I paused for a moment to look at myself in the wardrobe mirror, half-open in front of the bed. Seeing myself like that, naked and surrendered to something I had always hidden, gave me a shame that lasted only a second and then immediately turned into something else. I liked what I saw. I liked the woman looking back at me, her cheeks flushed and a determination she had never known in me. I looked away from the mirror and focused again on the screen, determined to get to the end of that discovery.
On the screen, Renata slid a hand between her legs. I copied her without thinking, holding my breath. The first touch of my fingers tore a spasm from me so intense I nearly screamed; I bit the pillow just in time so my mother wouldn’t hear anything. I stayed still for a few seconds, frightened by my own reaction, my body vibrating like a tightened string.
Then I tried again, more attentive, more careful. I traced slow circles, discovering which spots made me arch my back and which forced me to clench my teeth. I was drenched, so much that the sheet beneath me was dampening, but I didn’t care. Only the woman on the screen and I existed, two bodies separated by glass, doing the same thing at the same pace.
I slid one finger in slowly, imitating every movement she marked, and felt everything inside me open to a sensation that had no name. I pulled it out, went back in, played with the cadence until I found one that left me breathless. The initial clumsiness had become something almost instinctive, as if my body remembered a language my mind had just begun to learn.
The tension kept growing in waves, each one higher than the last. I closed my eyes and stopped looking at the screen; I didn’t need it anymore. I focused only on what I felt, on the heat gathering in one point and threatening to overflow. I squeezed my thighs, threw my head back, and let that wave finally break.
The orgasm shook me from the crown of my head to the soles of my feet. I had to bury my face in the pillow to smother a sound I didn’t recognize as mine. My legs trembled, my thighs were soaked, and for a few seconds I wasn’t capable of thinking about anything, only of breathing in ragged bursts, my chest rising and falling as if I had run for miles.

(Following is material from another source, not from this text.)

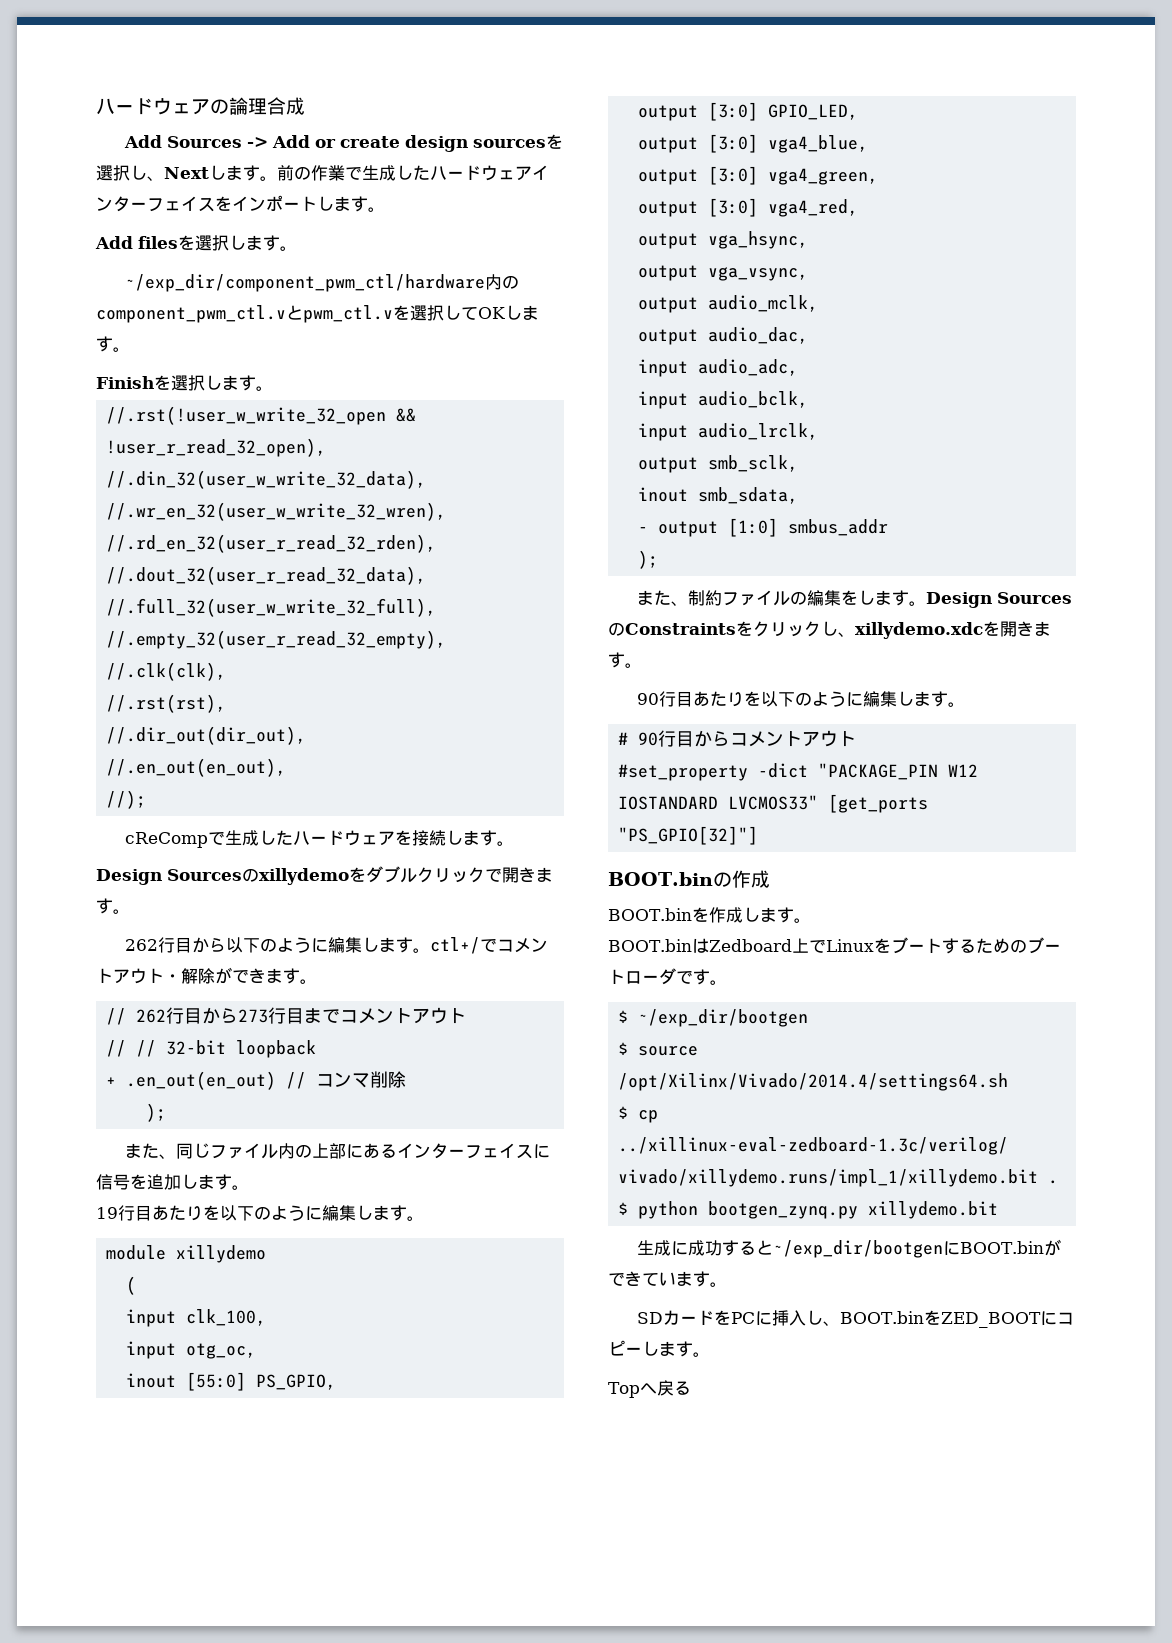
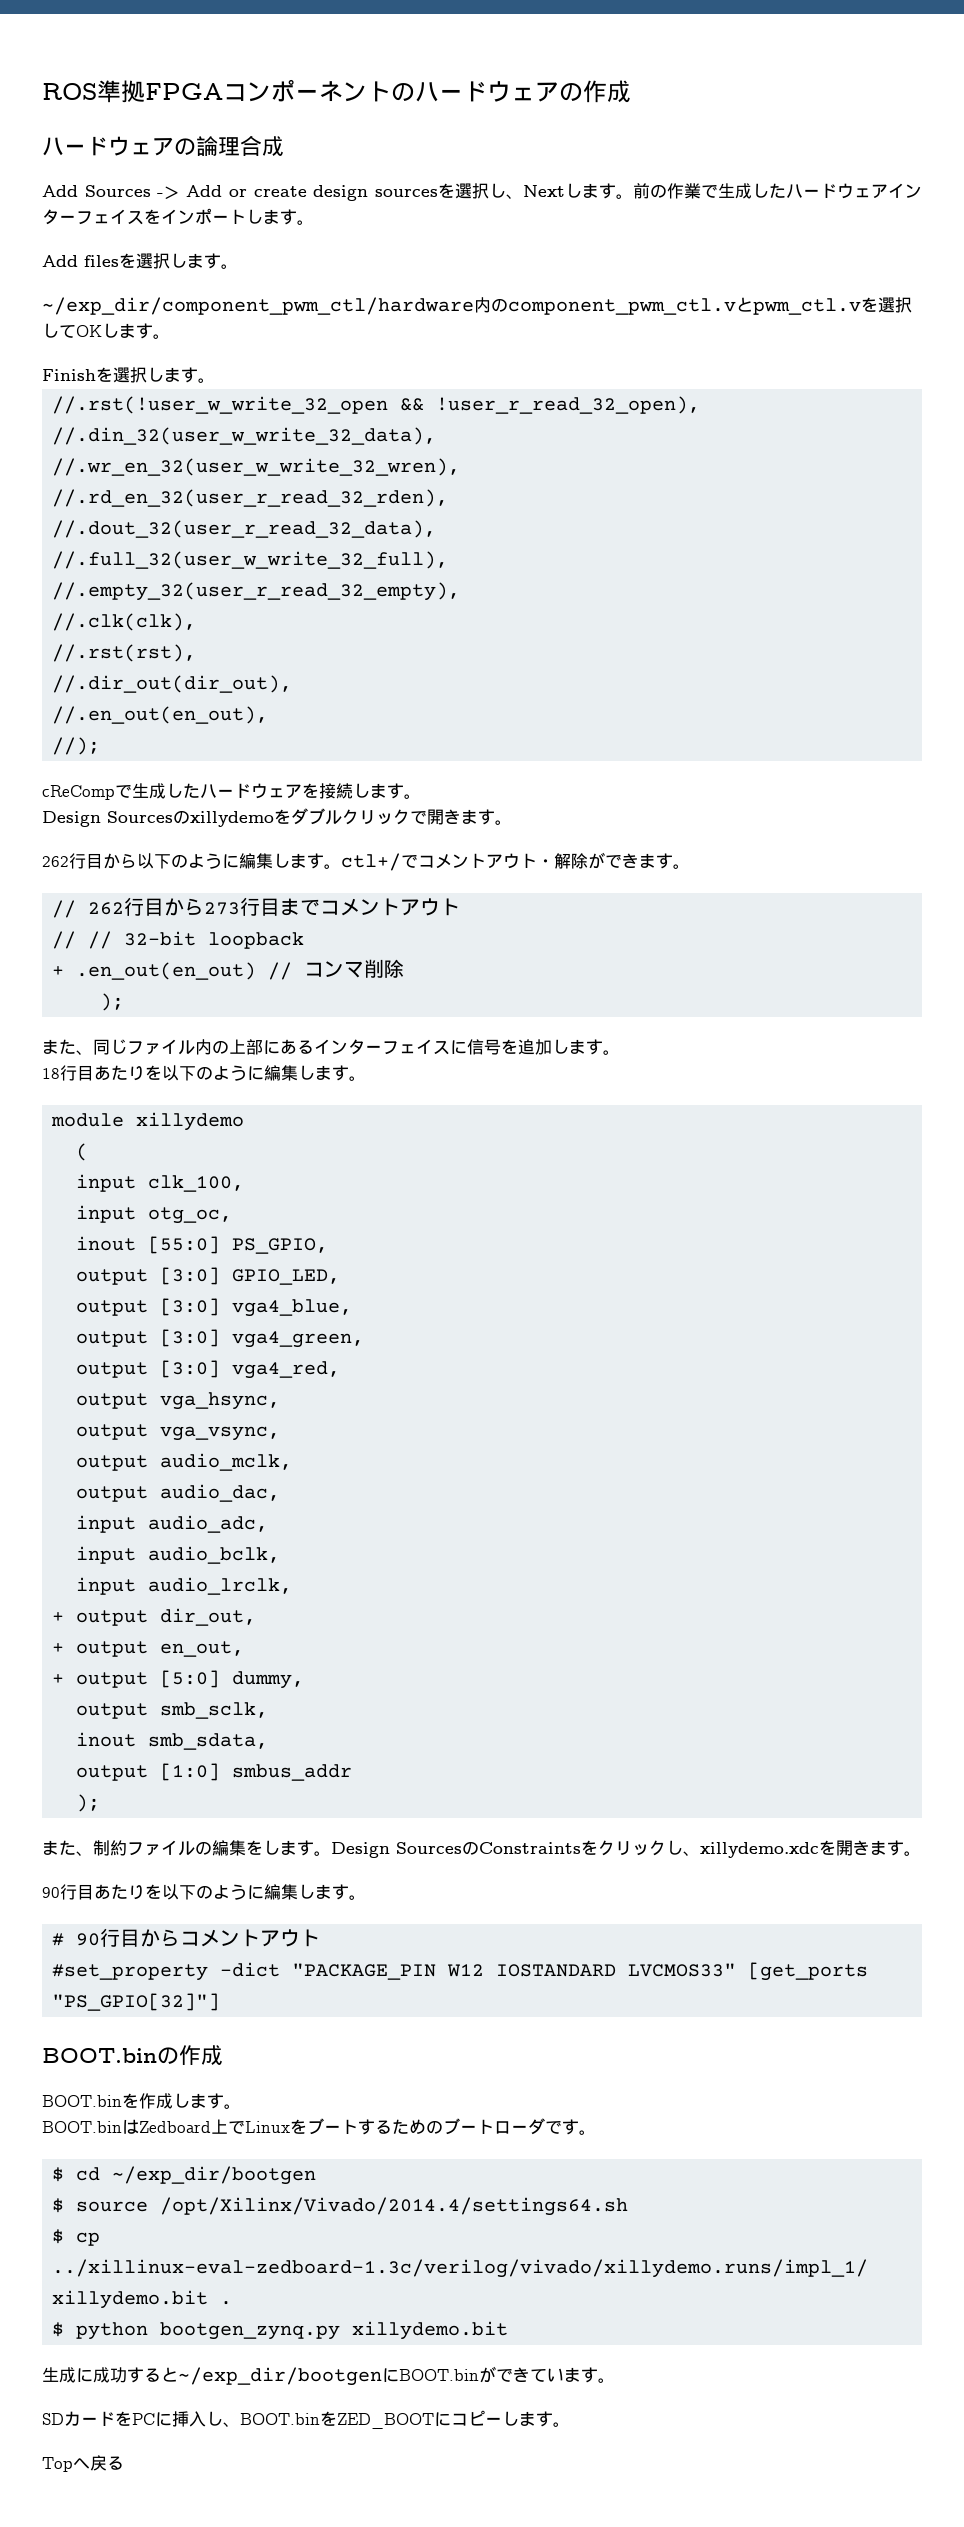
(96, 106) none -> [42,79,631,103] ROS準拠FPGAコンポーネントのハードウェアの作成 //
[96,1207,118,1219] 19 -> [42,1068,60,1079] 18
(819, 431) none -> [52,1608,257,1626] [52,1641,245,1657] [52,1670,305,1689] // + output dir_out, // + output en_out, // + output [5:0] dummy,
[638,527,649,533] - -> (269, 1741) none
(629, 1016) none -> [76,2167,101,2181] cd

So this was it, I thought when I caught my breath. This was what my body had been asking me for all these years.
***
I closed the page and lay there for a while on my back, staring at the ceiling, with a smile I couldn’t erase. My body felt light, released, as if I had taken off a weight I hadn’t even known I was carrying. The guilt I had expected never came; in its place was a kind of peace, the certainty of having discovered a part of myself that was mine alone.
I got into the shower to wash away the sweat and the heat of the afternoon. The warm water on my still-sensitive skin was another kind of pleasure, calmer. Then I changed the sheets, hid them at the bottom of the hamper, and opened the window so the room could air out, carefully covering up the traces of my little mischief.
When I went down to dinner, my mother said I looked better. I told her the rest had done me wonders, and that wasn’t entirely a lie. That night I slept better than I had in a long time, hugging my pillow, knowing that Monday university, the notes, and the routine would return, but that I would never again be quite the same shy girl as before.
Sometimes I think about Renata, the woman in that video who will never know I exist, and I thank her in silence. Without meaning to, she taught me to look at myself without fear, to understand that desire wasn’t something wrong in me, but something that had been waiting too long for me to dare to listen to it. That Friday afternoon I stopped ignoring it. And since then, every time the house falls silent, I know exactly what to do with it.